I am very glad to see others here.

Here is my yearlingDanny. I LOOOOVE this colt. Nothing has really jumped out on "what he wants to be when he grows up", but he has plenty of time to let us know. He has the absolute best personality I have ever met. I have never been around a horse quite like him. He looks just like his mother with a finer head. He is such a doll.


----------



## kickshaw (May 7, 2008)

what a cutie!


----------



## PoptartShop (Jul 25, 2010)

Wow Danny is soo cute.


----------



## JC's Mom (Jun 3, 2008)

PoptartShop said:


> At the Devon Horse Show I went to Saturday, I saw some American Saddlebreds.  They were really pretty!

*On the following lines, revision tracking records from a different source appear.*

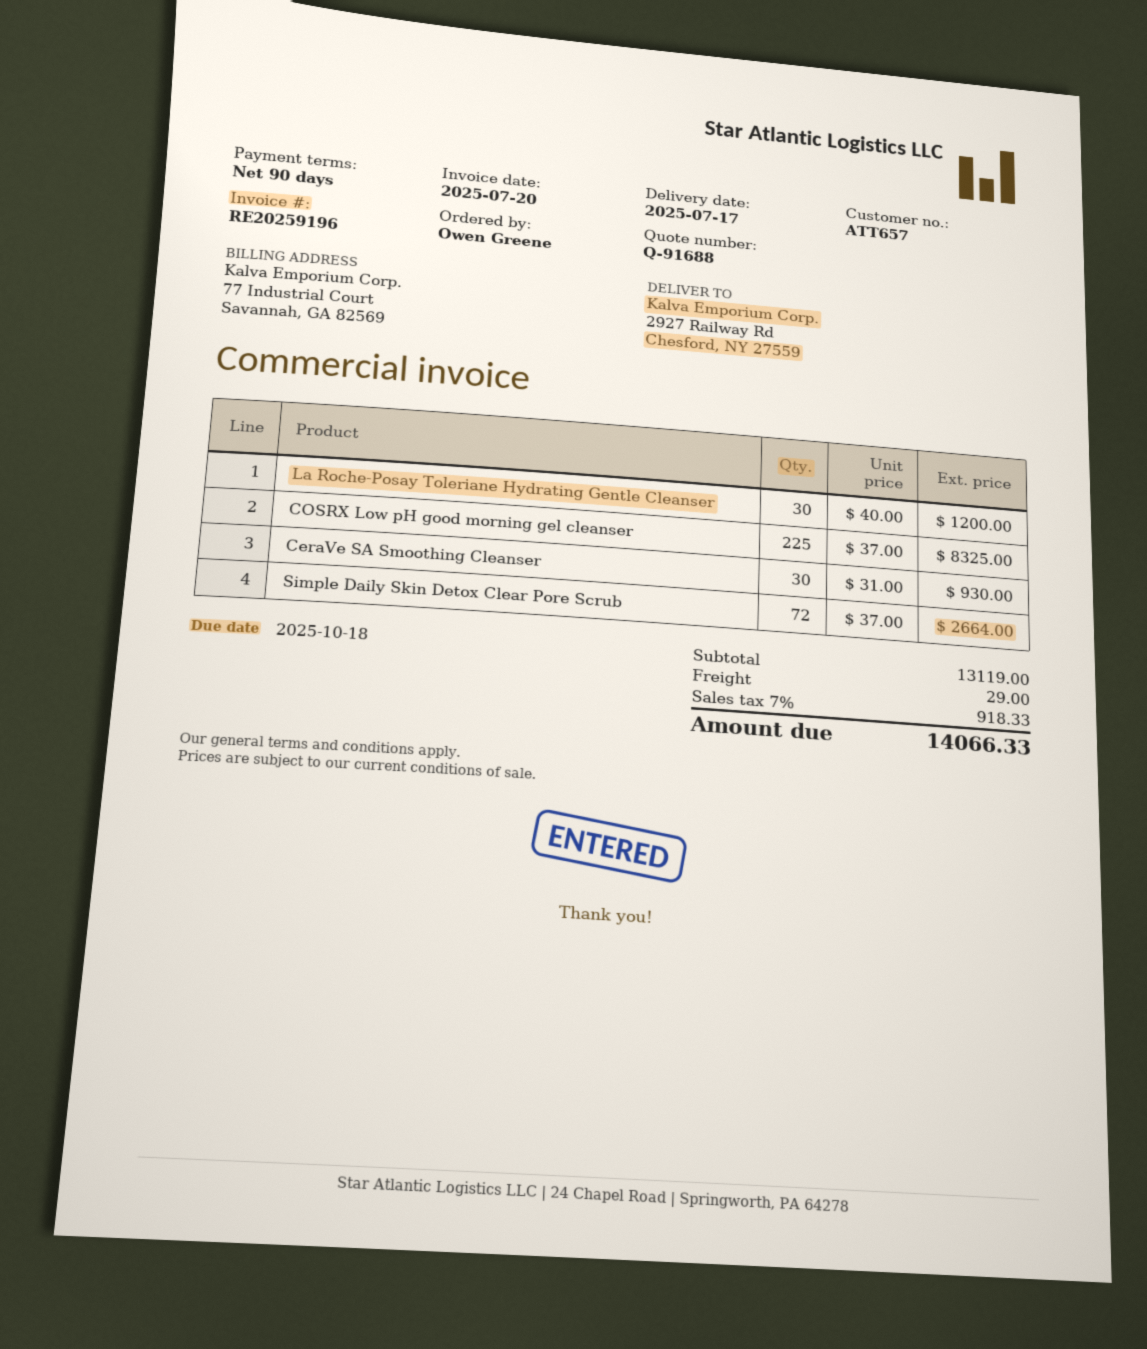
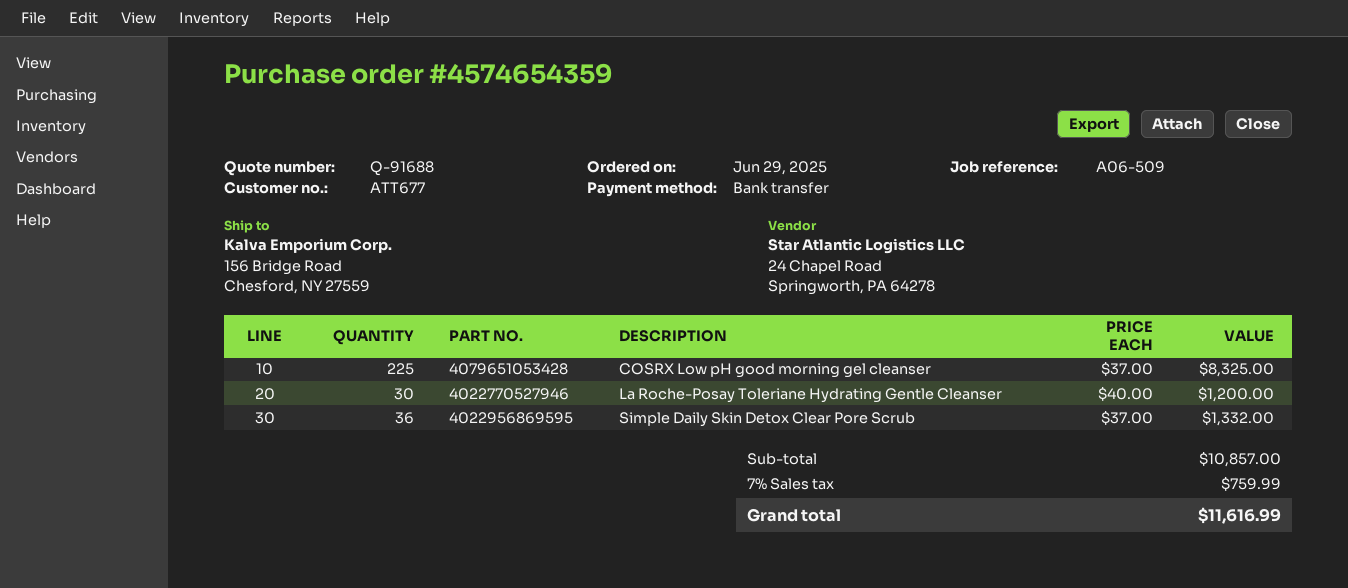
customer number: ATT657 -> ATT677
ship to: 2927 Railway Rd, Chesford, NY 27559 -> 156 Bridge Road, Chesford, NY 27559
CeraVe SA Smoothing Cleanser: 30 x 31.00 = 930.00 -> none
Simple Daily Skin Detox Clear Pore Scrub: 72 x 37.00 = 2664.00 -> 36 x 37.00 = 1332.00
subtotal: 13119.00 -> 10857.00
shipping: 29.00 -> none
tax: 7% = 918.33 -> 7% = 759.99
total: 14066.33 -> 11616.99

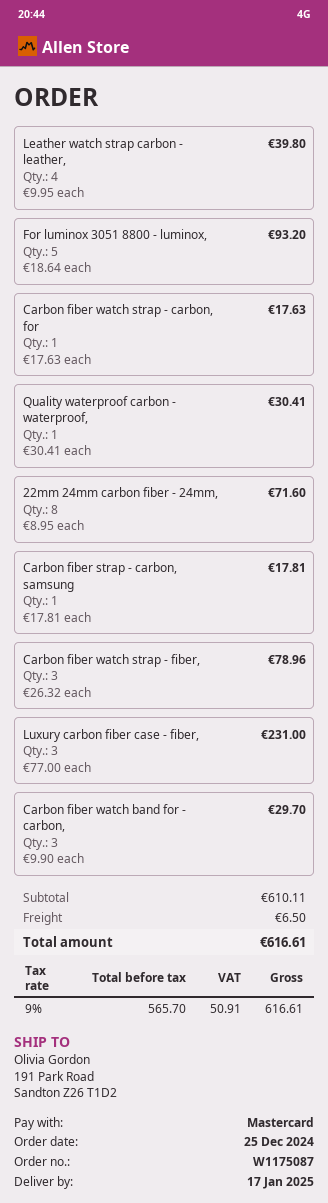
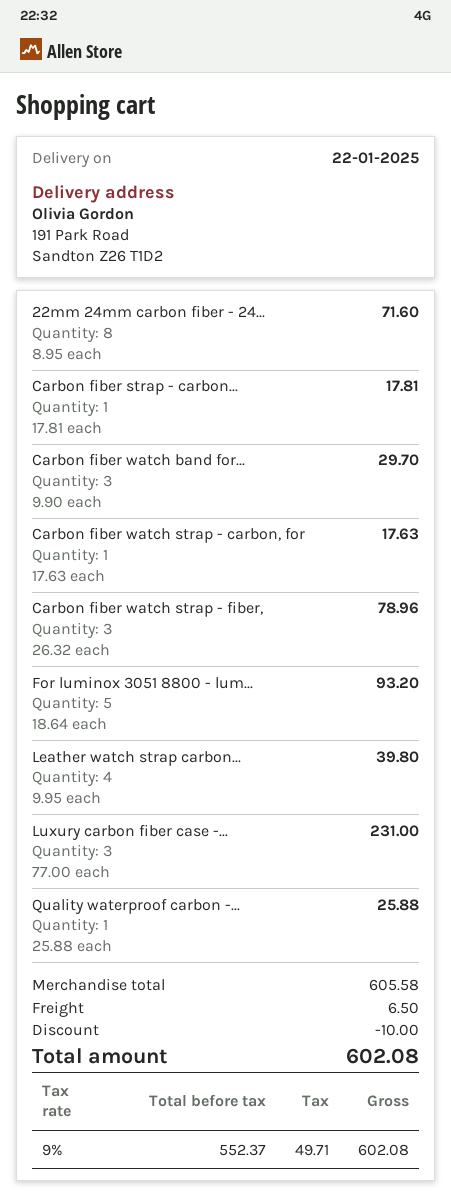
delivery date: 2025-01-17 -> 2025-01-22
Quality waterproof carbon - waterproof,: 1 x 30.41 = 30.41 -> 1 x 25.88 = 25.88
subtotal: 610.11 -> 605.58
discount: none -> 10.00
net: 565.70 -> 552.37
tax: 9% = 50.91 -> 9% = 49.71
total: 616.61 -> 602.08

My sister used to show at Devon. She said it was a very nice show. A long way from Chicago however. LOL


----------



## JC's Mom (Jun 3, 2008)

LadyDreamer said:


> *sniff* I'm not the "only child" any more....
> 
> 
> 
> ...


He is absolutely adorable. We just had one born 2 weeks ago and I have some other babies we've raised posted on my site. You are more than welcome to post him. We love pictures. We actually have two yearlings, but I need to get better pictures of them.


----------



## PoptartShop (Jul 25, 2010)

LOL yeah!  I live in DE...took me only about an hr to get there, maybe less!


----------



## Kissmeinsanity (Jun 7, 2008)

I absolutley love my saddlebred mare. I love there got get um attitude and ready for anything kinda deal.


----------



## JC's Mom (Jun 3, 2008)

There is no doubt about it mares are like female humans--they have "tude" LOL


----------



## PoptartShop (Jul 25, 2010)

LOL soo true, JC!


----------



## Kissmeinsanity (Jun 7, 2008)

Oh ya they do. My mare is so moody she will kick randomly in the pasture. My trainer says its her confidence level though.


----------



## LadyDreamer (Jan 25, 2008)

Hey Saddlebred folks, 10 of ours are at a broker in PA that need donations to be saved. Information on it is in the classifieds section of this forum.


----------



## JC's Mom (Jun 3, 2008)

PoptartShop said:


> LOL soo true, JC!


At least we are honest about ourselves LOL


----------



## megansthehorse (Jun 11, 2008)

oooo.......

i love this breed of horses i just adore the way they move. we dont really get many around here in hull so i dont get to see them but i am keeping my eye out on one that is really gorgeous but i know it is going for £5500, but i know i can save up fot that and if i sell lady like i was intending to i can buy one. 

thanks
x


----------



## JC's Mom (Jun 3, 2008)

megansthehorse said:


> oooo.......
> 
> i love this breed of horses i just adore the way they move. we dont really get many around here in hull so i dont get to see them but i am keeping my eye out on one that is really gorgeous but i know it is going for £5500, but i know i can save up fot that and if i sell lady like i was intending to i can buy one.
> 
> ...


I love them too. Where do you live? I know there are Saddlebreds all over.


----------



## LadyDreamer (Jan 25, 2008)

Meagan, are you in England? If so how close are you to Sussex? My colt's sire is actually there. His owner is VERY nice.


----------



## JC's Mom (Jun 3, 2008)

LadyDreamer said:


> Hey Saddlebred folks, 10 of ours are at a broker in PA that need donations to be saved. Information on it is in the classifieds section of this forum.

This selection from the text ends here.